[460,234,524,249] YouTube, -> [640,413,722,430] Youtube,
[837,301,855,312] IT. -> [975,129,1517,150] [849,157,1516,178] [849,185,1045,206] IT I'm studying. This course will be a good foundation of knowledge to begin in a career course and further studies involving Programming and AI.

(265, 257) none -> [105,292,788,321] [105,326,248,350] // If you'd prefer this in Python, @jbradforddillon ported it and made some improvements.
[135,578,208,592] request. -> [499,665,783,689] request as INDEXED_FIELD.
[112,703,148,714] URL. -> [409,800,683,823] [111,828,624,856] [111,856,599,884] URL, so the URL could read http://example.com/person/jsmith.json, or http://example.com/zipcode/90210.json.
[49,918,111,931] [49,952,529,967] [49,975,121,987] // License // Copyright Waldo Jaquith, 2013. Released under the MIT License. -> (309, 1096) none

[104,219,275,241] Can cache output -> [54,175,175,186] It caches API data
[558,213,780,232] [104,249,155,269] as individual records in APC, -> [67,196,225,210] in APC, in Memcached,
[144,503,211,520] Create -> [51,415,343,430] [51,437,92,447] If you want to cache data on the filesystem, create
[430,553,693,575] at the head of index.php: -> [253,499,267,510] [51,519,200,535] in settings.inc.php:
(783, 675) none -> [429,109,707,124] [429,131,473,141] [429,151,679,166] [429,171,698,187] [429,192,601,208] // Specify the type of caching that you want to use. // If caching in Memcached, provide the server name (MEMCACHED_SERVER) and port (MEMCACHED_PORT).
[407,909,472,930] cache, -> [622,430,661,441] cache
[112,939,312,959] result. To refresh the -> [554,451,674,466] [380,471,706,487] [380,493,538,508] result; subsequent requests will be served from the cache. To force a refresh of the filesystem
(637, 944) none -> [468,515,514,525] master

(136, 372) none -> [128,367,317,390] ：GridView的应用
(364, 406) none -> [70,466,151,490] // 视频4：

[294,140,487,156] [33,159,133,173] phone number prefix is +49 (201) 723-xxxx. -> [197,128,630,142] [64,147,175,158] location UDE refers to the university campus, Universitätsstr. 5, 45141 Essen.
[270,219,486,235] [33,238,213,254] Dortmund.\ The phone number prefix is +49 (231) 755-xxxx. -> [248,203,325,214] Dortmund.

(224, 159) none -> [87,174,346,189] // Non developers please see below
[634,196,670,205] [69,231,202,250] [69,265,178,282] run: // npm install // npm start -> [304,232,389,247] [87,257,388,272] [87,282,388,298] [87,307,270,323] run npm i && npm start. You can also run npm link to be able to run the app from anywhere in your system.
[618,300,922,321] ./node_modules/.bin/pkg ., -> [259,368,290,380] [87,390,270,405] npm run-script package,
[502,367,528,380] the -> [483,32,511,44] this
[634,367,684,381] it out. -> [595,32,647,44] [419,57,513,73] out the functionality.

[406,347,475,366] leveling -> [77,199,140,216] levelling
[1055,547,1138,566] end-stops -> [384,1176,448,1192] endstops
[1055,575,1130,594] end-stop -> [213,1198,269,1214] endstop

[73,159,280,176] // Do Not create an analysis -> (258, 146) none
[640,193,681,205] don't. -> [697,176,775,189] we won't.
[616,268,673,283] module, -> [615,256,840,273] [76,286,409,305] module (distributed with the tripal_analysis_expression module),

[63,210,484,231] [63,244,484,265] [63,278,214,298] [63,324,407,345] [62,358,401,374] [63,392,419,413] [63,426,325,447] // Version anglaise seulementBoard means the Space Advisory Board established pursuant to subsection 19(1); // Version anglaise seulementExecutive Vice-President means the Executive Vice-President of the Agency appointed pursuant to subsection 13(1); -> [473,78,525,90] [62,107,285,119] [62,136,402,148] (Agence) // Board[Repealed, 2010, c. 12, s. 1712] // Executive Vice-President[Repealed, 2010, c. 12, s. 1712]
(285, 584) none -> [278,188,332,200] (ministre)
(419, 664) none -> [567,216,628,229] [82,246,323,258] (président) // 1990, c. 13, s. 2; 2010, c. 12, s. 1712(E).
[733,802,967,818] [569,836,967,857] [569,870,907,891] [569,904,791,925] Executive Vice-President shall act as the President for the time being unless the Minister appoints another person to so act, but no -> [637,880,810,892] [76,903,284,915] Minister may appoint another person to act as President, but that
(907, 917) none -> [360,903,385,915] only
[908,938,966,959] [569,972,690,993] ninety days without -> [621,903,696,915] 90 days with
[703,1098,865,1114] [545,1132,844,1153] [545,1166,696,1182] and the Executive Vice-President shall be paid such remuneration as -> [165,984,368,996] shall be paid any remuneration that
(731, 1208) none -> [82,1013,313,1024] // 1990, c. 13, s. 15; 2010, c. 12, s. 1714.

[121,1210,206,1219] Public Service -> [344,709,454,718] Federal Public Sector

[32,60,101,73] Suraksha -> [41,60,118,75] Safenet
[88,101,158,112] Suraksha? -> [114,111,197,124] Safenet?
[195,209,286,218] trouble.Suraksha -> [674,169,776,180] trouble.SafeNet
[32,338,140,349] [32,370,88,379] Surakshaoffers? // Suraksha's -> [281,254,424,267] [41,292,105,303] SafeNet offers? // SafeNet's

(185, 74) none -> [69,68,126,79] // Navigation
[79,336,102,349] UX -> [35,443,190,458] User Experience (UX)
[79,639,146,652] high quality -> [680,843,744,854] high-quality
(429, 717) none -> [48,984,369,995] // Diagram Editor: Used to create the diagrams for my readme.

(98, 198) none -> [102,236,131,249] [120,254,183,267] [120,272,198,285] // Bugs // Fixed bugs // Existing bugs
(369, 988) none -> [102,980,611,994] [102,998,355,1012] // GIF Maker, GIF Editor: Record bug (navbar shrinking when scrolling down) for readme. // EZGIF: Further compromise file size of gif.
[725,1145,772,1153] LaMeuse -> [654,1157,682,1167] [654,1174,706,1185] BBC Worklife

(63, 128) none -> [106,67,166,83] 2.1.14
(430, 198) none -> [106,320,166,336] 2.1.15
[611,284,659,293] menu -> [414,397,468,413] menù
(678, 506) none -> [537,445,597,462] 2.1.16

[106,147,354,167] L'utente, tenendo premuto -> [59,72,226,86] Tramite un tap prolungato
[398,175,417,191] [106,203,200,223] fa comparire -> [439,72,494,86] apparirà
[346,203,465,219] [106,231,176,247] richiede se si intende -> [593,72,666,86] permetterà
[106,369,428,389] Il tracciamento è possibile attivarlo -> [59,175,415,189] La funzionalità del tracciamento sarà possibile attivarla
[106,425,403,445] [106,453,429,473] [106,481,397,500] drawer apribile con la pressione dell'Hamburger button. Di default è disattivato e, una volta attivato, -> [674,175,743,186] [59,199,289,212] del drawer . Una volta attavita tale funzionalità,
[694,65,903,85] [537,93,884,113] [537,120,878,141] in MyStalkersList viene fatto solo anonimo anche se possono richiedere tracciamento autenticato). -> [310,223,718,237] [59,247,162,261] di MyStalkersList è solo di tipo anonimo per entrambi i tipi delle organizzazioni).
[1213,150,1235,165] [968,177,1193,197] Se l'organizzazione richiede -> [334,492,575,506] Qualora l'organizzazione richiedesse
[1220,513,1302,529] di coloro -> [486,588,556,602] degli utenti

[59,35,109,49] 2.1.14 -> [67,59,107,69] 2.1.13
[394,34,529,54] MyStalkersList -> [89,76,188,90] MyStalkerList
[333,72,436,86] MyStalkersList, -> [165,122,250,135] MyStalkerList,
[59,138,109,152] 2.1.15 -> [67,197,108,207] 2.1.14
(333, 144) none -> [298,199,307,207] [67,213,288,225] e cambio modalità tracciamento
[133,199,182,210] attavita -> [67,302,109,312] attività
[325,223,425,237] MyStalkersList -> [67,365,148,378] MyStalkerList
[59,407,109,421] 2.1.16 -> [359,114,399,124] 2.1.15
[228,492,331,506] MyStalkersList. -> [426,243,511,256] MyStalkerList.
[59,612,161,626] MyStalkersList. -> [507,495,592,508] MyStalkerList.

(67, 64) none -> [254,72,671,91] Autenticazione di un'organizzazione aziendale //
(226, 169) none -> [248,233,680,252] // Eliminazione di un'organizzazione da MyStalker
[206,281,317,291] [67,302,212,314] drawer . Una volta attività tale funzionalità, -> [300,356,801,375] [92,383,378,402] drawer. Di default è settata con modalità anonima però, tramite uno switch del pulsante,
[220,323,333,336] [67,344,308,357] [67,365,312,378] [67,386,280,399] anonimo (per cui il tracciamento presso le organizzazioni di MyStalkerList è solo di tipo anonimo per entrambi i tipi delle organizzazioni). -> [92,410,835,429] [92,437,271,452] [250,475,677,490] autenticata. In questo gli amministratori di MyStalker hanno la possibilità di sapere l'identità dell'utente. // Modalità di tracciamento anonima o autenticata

▶ EXERCISE
Within the material above, extract exactly the lines that start at the line containing "[618,300,922,321] ./node_modules/.bin/pkg ., ->" and stop after the line containing "[640,193,681,205] don't. ->", and only those.

▶ RESPONSE
[618,300,922,321] ./node_modules/.bin/pkg ., -> [259,368,290,380] [87,390,270,405] npm run-script package,
[502,367,528,380] the -> [483,32,511,44] this
[634,367,684,381] it out. -> [595,32,647,44] [419,57,513,73] out the functionality.

[406,347,475,366] leveling -> [77,199,140,216] levelling
[1055,547,1138,566] end-stops -> [384,1176,448,1192] endstops
[1055,575,1130,594] end-stop -> [213,1198,269,1214] endstop

[73,159,280,176] // Do Not create an analysis -> (258, 146) none
[640,193,681,205] don't. -> [697,176,775,189] we won't.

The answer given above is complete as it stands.